I was walking my dog on a cold Friday morning recently and my neighbor was shoveling his icy walk. He told me he was home for the morning because of his daughter’s song concert at school. Otherwise, he told me, he’d be working.
I wanted to tell him, your daughter’s song recital isn’t an excuse to miss work, it’s a reason to miss work!
It’s not that working is bad. Working is good, making money is good, and working to make money is important. It’s how you get to go to Italy once in a while and meet Italians and eat pasta and drink red wine, which in my humble opinion, is really important for humans to do.
But how you work to make money is even more important.

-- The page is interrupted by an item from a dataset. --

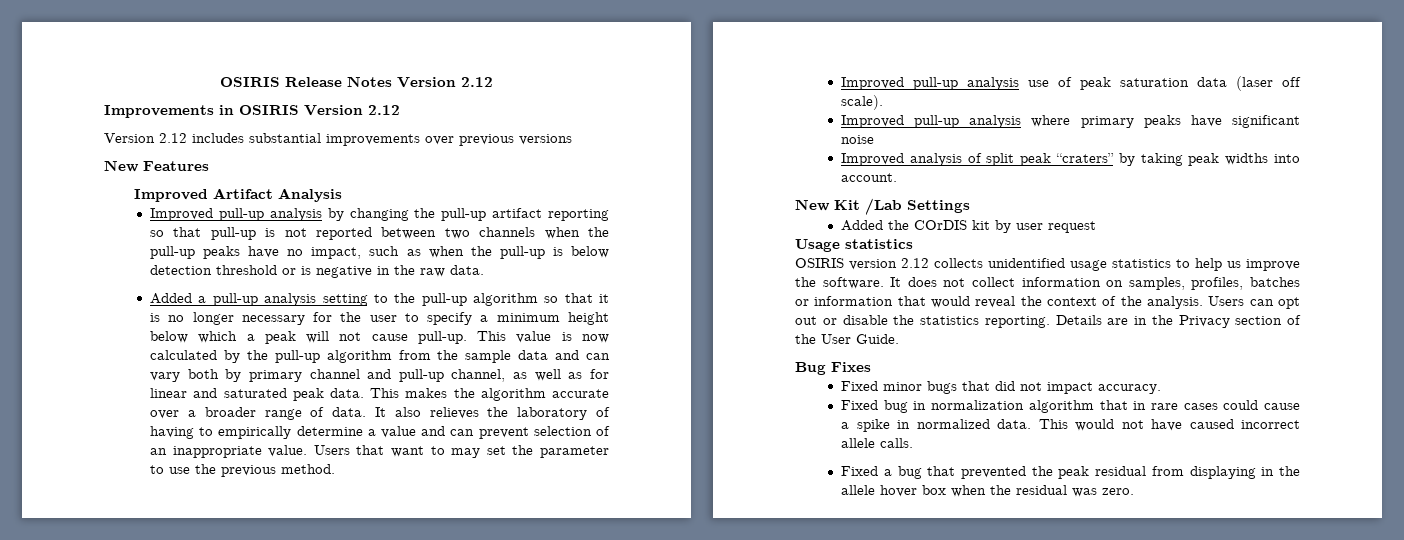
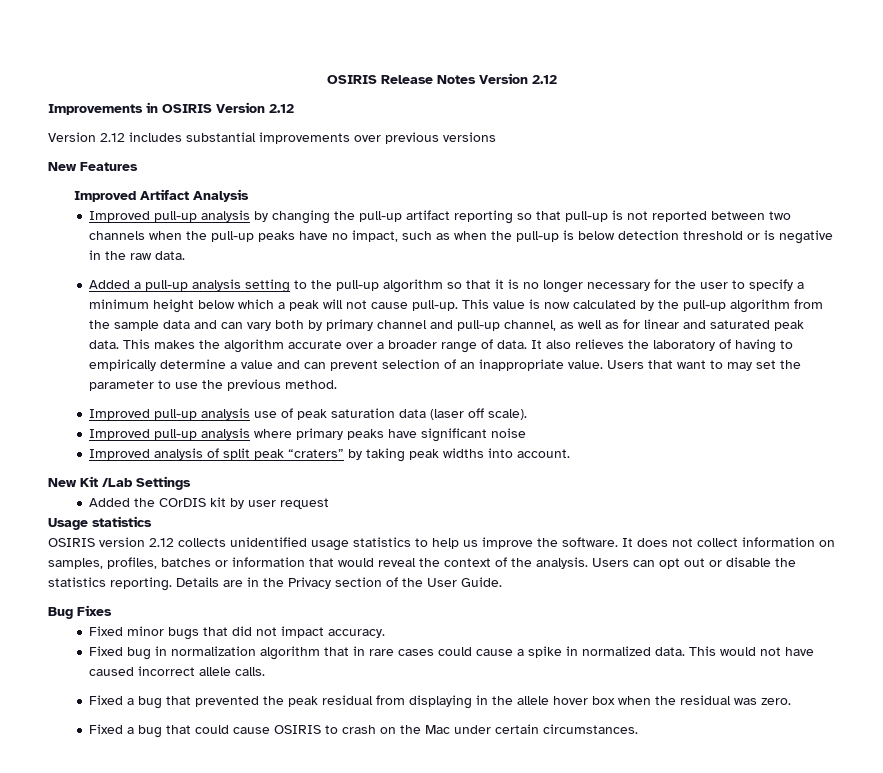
+ Fixed a bug that could cause OSIRIS to crash on the Mac under certain circumstances.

I love the book 168 Hours by Laura Vanderkam. I talk about it often, mostly because of it’s wonderfully simple and life-affirming premise: With a little planning, you can spend time doing the things you want to do without having to make sacrifices. Or excuses.

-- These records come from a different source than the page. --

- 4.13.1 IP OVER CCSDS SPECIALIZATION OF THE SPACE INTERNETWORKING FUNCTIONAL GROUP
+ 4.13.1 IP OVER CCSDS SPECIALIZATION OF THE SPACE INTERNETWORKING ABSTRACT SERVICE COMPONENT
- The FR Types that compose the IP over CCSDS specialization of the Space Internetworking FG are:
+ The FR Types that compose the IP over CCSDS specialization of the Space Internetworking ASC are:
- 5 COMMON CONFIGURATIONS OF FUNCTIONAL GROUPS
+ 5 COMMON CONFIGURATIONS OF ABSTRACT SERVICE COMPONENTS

It’s a beautiful and dangerous freedom. And it’s at the heart of being a UDOT.
When you’re a UDOT you get to spend a ton of time not working, if that’s how you plan your days. But you also need to take advantage of your flexibility, to make the most of every second when you are working, whether it’s at 2 AM at your kitchen table, on a Sunday in your jammies between sections of the New York Times, or in the middle of the day at your co-working space.
Working less is awesome. So is making money. If you like to do both–I know I do–make the very most of the time you work, so you can go to the aforementioned Italy once in a while. Maybe more. It’s a big country and there are endless places to drink wine and eat pasta.
This has been a public service announcement from the Bureau of Working Less As Long As You’re Mostly Working Your Ass Off So You Can Make Enough Money To Go To Italy Every Once In A While.